L'illusion d'optique, c'est qu'aucun des problèmes évoqués ici n'est vraiment nouveau. Comment protéger nos informations personnelles. Que voilà un enjeu ancien. On en prend tellement soin au quotidien qu'on ne s'en rend presque plus compte. Implicitement, on fait ces distinctions entre ce qu'on révèle à tout le monde, à nos proches seulement, voir au miroir dans le plus grand secret. Comme on fait ces différences sans y penser, le résultat est une stratification des informations sur nous-même. Un problème d'honnêteté? Comment ferait-on si elle exigeait qu'on dise tout à tout le monde? En tant que médecin, je suis comme tous mes collègues assez souvent la cible de demandes de consultations 'informelles' dans les situations les plus saugrenues. Qu'un proche me demande conseil sur la fièvre du petit dernier, OK, bien sûr. Mais que dire à l'ami qui m'accompagne en vacances, quand l'épicière du coin commence à me raconter en long et en large sa chirurgie gynécologique? Et ce conducteur de taxi qui avait mal au ventre, l'aurait-il raconté à un autre passager? On accepte dans la vie courante un tas de règles implicites sur ce que l'on dit, à qui, et quand.
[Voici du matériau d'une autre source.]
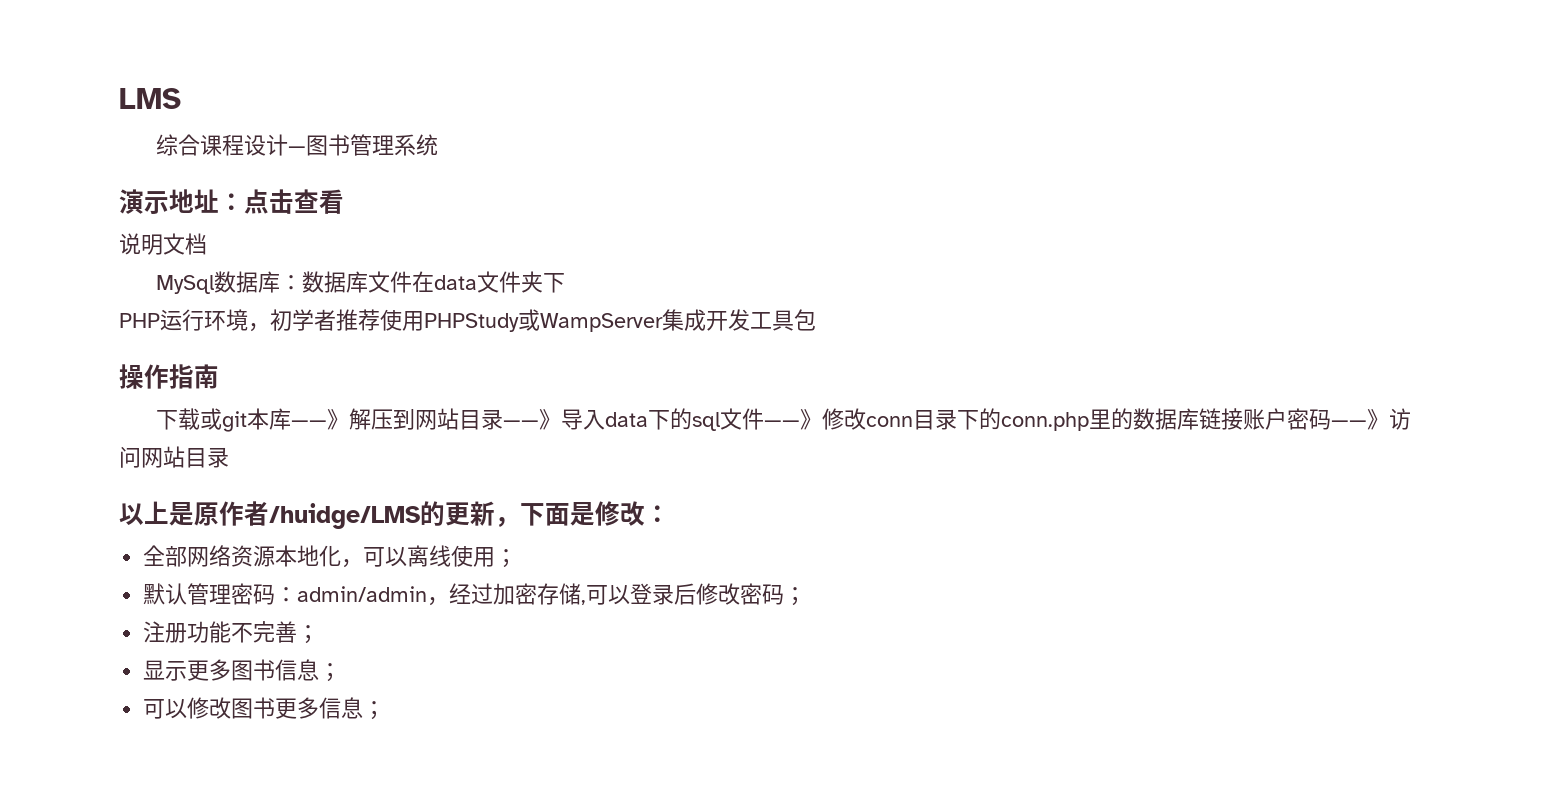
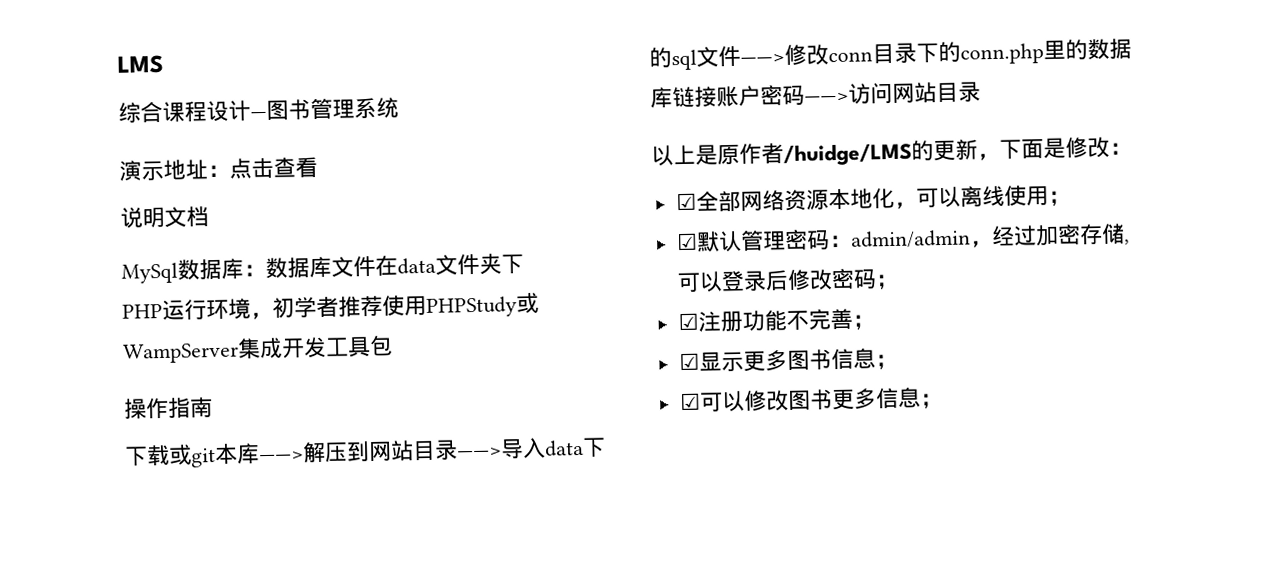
- 下载或git本库——》解压到网站目录——》导入data下的sql文件——》修改conn目录下的conn.php里的数据库链接账户密码——》访问网站目录
+ 下载或git本库——>解压到网站目录——>导入data下的sql文件——>修改conn目录下的conn.php里的数据库链接账户密码——>访问网站目录
- 全部网络资源本地化，可以离线使用；
+ ☑全部网络资源本地化，可以离线使用；
- 默认管理密码：admin/admin，经过加密存储,可以登录后修改密码；
+ ☑默认管理密码：admin/admin，经过加密存储,可以登录后修改密码；
- 注册功能不完善；
+ ☑注册功能不完善；
- 显示更多图书信息；
+ ☑显示更多图书信息；
- 可以修改图书更多信息；
+ ☑可以修改图书更多信息；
Les réseaux sociaux nous mettent face à un nouvel avatar de cette réflexion. Et le problème, c'est que trop souvent elle n'y a pas lieu. Habitués à l'implicite, les humains qui peuplent ces lieux y entrecroisent trop souvent leurs strates. Parfois jusqu'à en faire les frais. Alors quelques précautions. Les principales sont indiquées ici: en bref, choisissez ce que vous publiez, contrôlez les paramètres d'accès de votre compte, et utiliez la possibilité de donner un accès différencié à différents groupes d''amis'. Simple prudence. Au passage, vous constaterez que si c'est surtout Facebook qui fait glauser (la glose où l'on cause beaucoup) sur l'effacement des frontières que l'on trace habituellement entre notre sphère privée, et la sphère publique, c'est probablement justement à cause de sa relative ancienneté. Après tout, on vous y laisse au moins trois niveaux de contrôle: ce que vous y mettez, à qui vous montrez votre profil général, et à qui vous en montrez des parties spécifiques. Sur Twitter, votre seul contrôle est le choix du contenu affiché, et la possibilité de bloquer l'accès à vos commentaires pour un utilisateur indésirable. Mais on peut vous y suivre sans vous demander votre accord. C'est l'intérêt du système mais, selon ce que vous y mettez, c'est aussi son risque.
L'éthique dans tout ça? La raison pour laquelle on exige un degré de contrôle sur nos informations personnelles, cette auto-détermination qui s'étend aux informations privées et qui est aussi un des piliers du secret médical, c'est justement qu'une fois ces informations devenues publiques, qui sait qui en fera quoi? On peut craindre que Google ne se serve des informations de ses utilisateurs à des fins personnelles. Et on peut aussi après tout craindre que votre assureur n'utilise une information médicale contre vous. Mais dans un cas comme dans l'autre, ces informations nous appartiennent: à qui en vouloir, finalement, si nous les révélons nous-même?